The Mayo family experienced first hand the challenges of this highly competitive market. The Clinic saw its beginnings after a cyclone devastated the town of Rochester. The protestant Dr. Mayo partnered with catholic nuns from the convent of the Sisters of St Francis to build St. Mary’s hospital which would later become the nucleus of the Mayo Clinic. At the time of its opening in 1889, however, the hospital had to contend with rising tensions between Protestants and Catholics, and a few years later the Mayos were confronted with the erection of a rival homeopathic hospital which had the endorsement of the town’s establishment and press. As the authors of the Sketch noted:
In 1893, at about the time the first addition to St Mary’s was completed and opened to patients, the American Protective Association propaganda again swept over the Northwest. Several Protestant ministers and their congregations in Rochester entered into the campaign. St Mary’s Hospital was anathematized as a Catholic agency and patients were advised not to go there for treatment. The homeopathic physicians of the town, who had made themselves conspicuous as advocates of the propaganda, started a hospital known as the Riverside Hospital. The local papers were full of news concerning the new hospital, its committee, staff, and personnel. In the midst of the excitement the attention of the public reverted to the Doctors Mayo, who had refused to become associated with the new hospital or to operate on patients who insisted on going there. As was to be expected, this called down an avalanche of abuse on their heads.

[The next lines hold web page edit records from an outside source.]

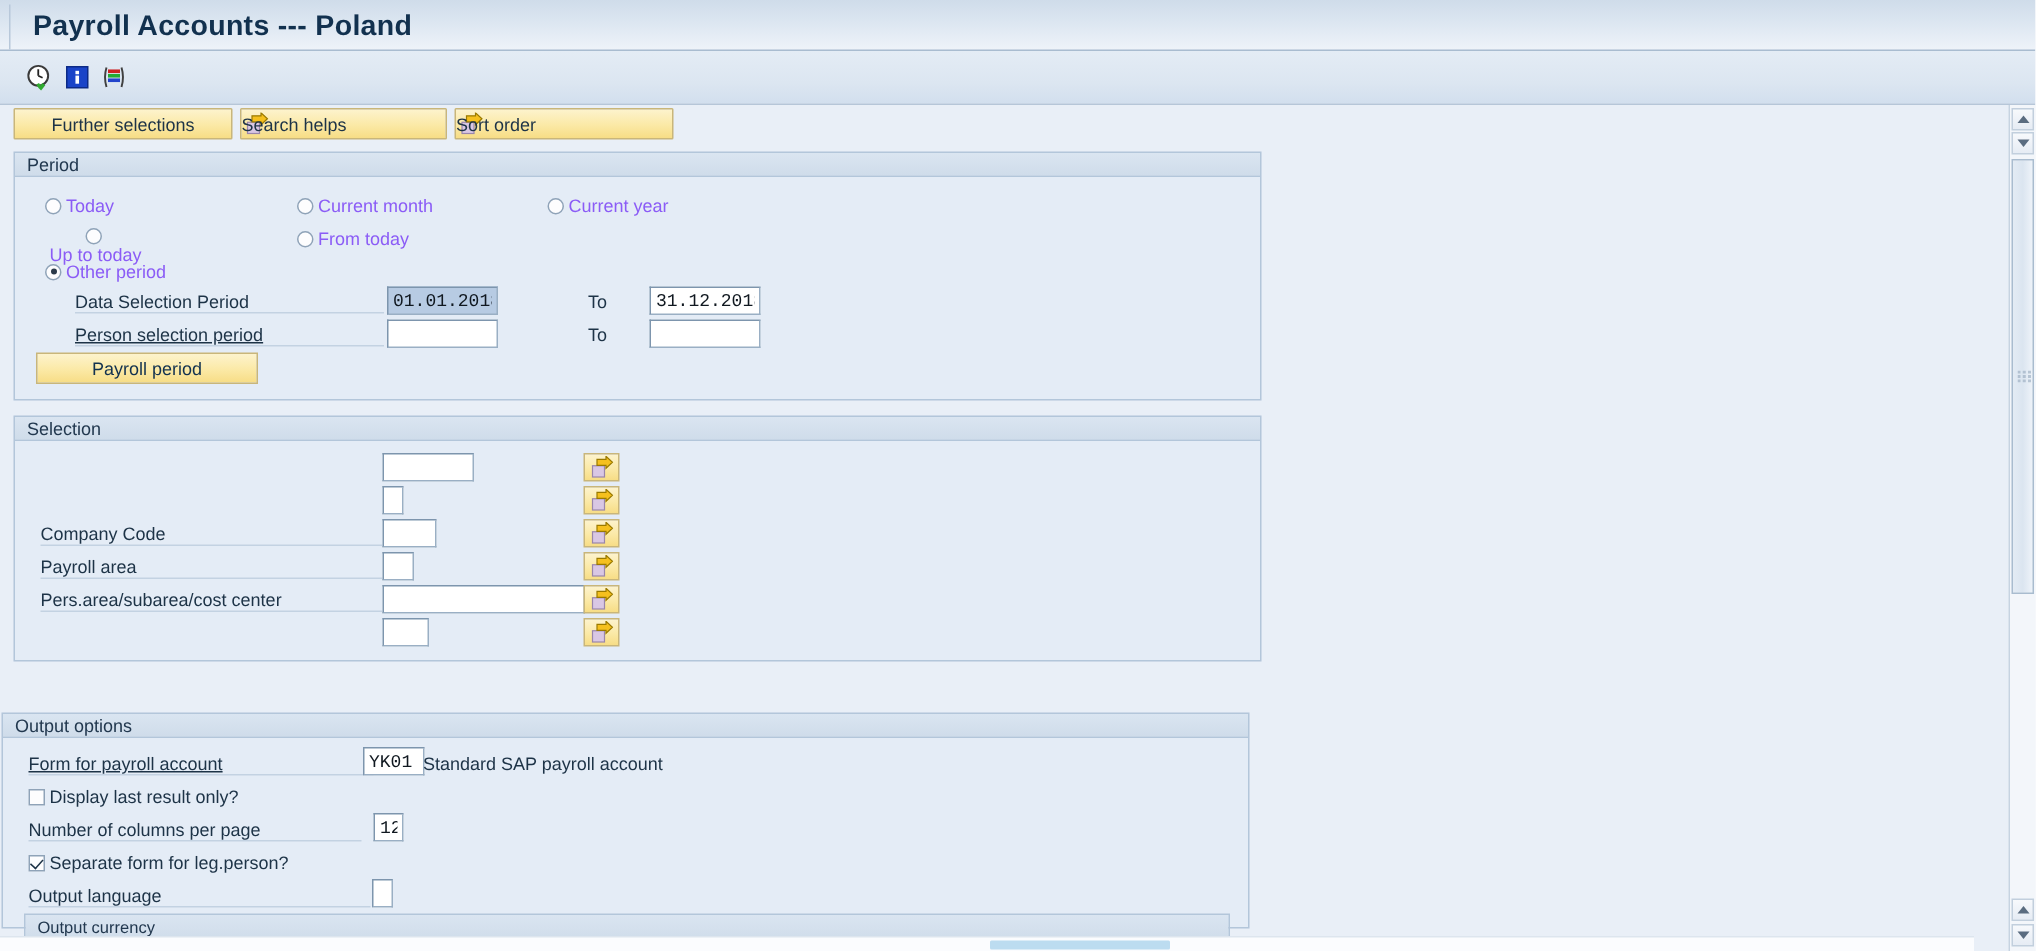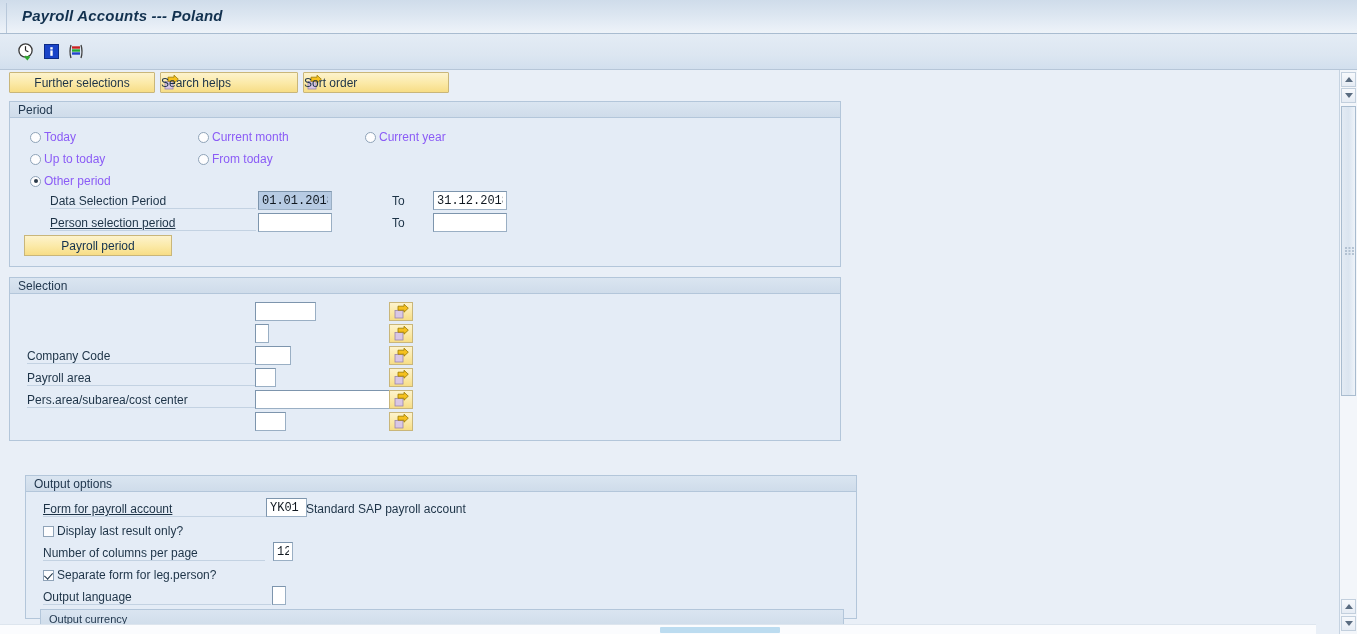"Payroll Accounts --- Poland" .title-text { font-size: 15px -> 19px; font-style: italic -> none }
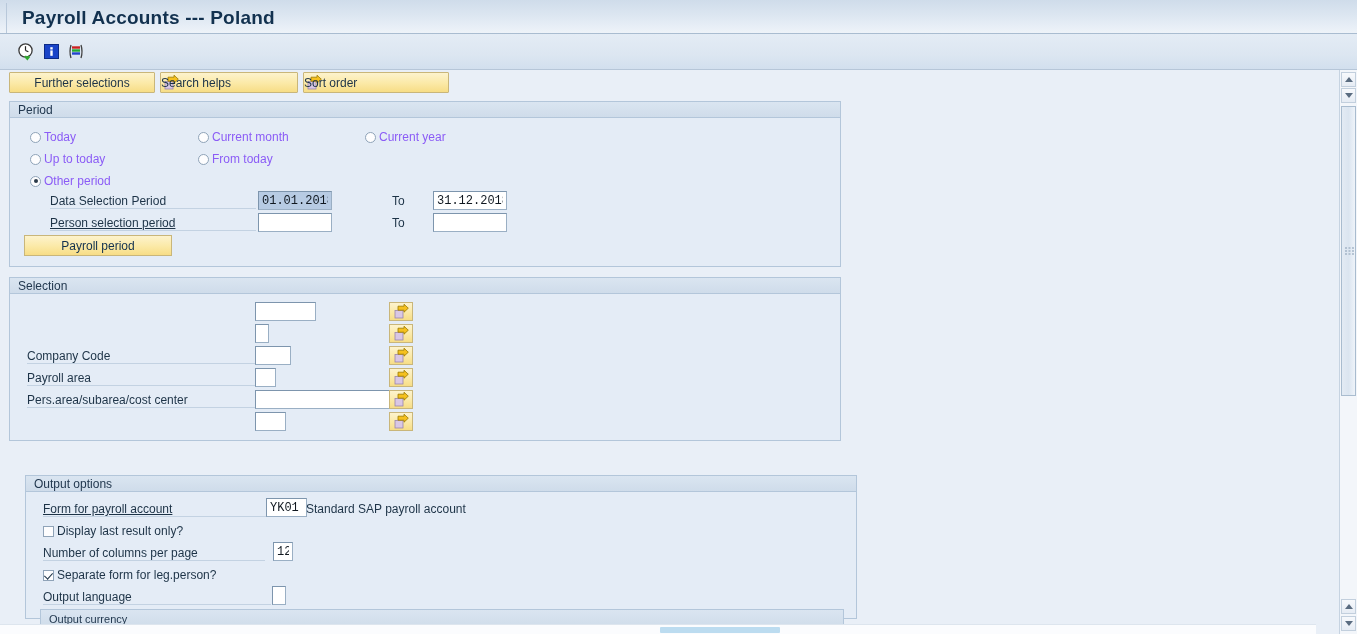"Up to today" div.radio { flex-direction: none -> column }
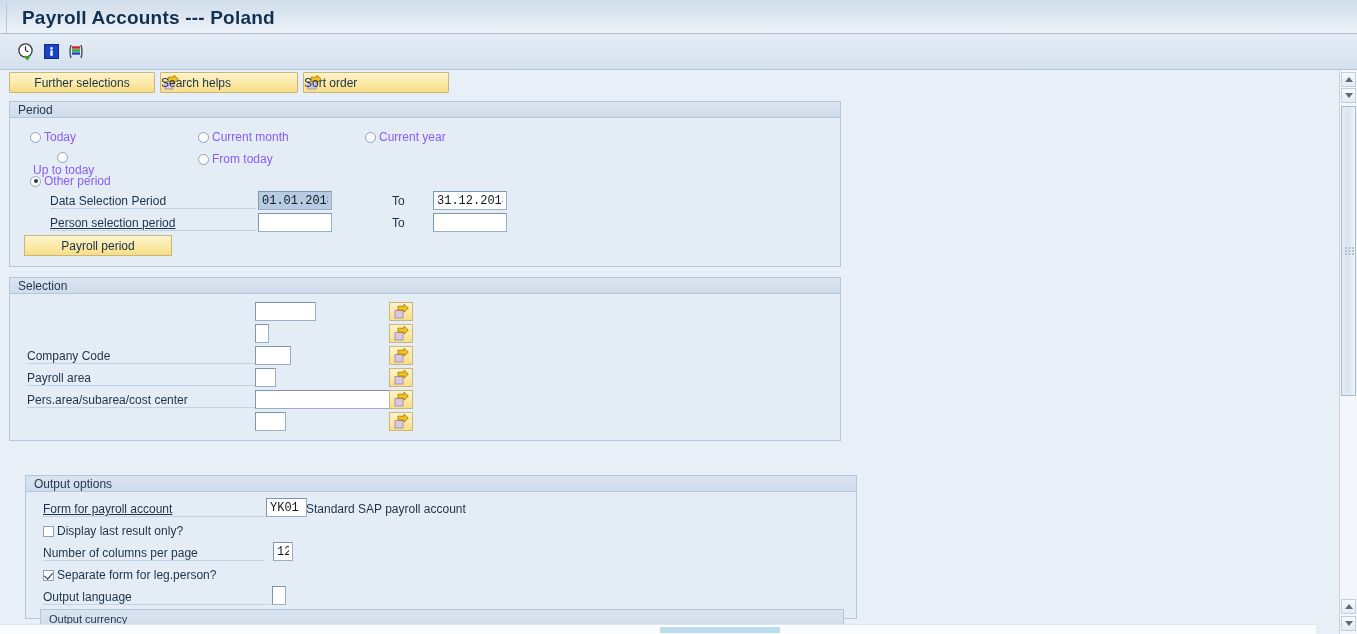"Output options" div.group { left: 25px -> 1px }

But despite the “avalanche of abuse,” the Mayos and the nuns continued to plow along, serving the community to the best of their ability. Because it was the business policy of William W. Mayo’s that “each patient should pay according to his means,” 30 percent of the clinic patients were treated free of charge, and another 25 percent “barely at cost.”* With indefatigable energy, applied knowledge from the emerging sciences, and genuine care for fellow human beings, the Mayos built an institution whose reputation grew at an astonishing pace, while the rival hospital gradually went out of business. By the turn of the century it had become a leading medical center to which patients would flock from around the state and the country.
By what miracle did farming communities in backwater Minnesota find a way to bridge the knowledge gap without the help of medical boards, state licensures, safety regulations, certifying agencies, quality mandates, or multicultural activism? The phenomenon is inexplicable according to welfare economics, which overlook that it is precisely in the arena of laissez-faire that skill, innovation, and charity stand the best chance against greed, prejudice, and incompetence. But for those invested in the theory and practice of social engineering this optimistic perspective may be too much to bear.
* Sadly, after 100 years of state intervention in medicine, the percentage of the Clinic’s work devoted to charity is considerably less than it was in 1926.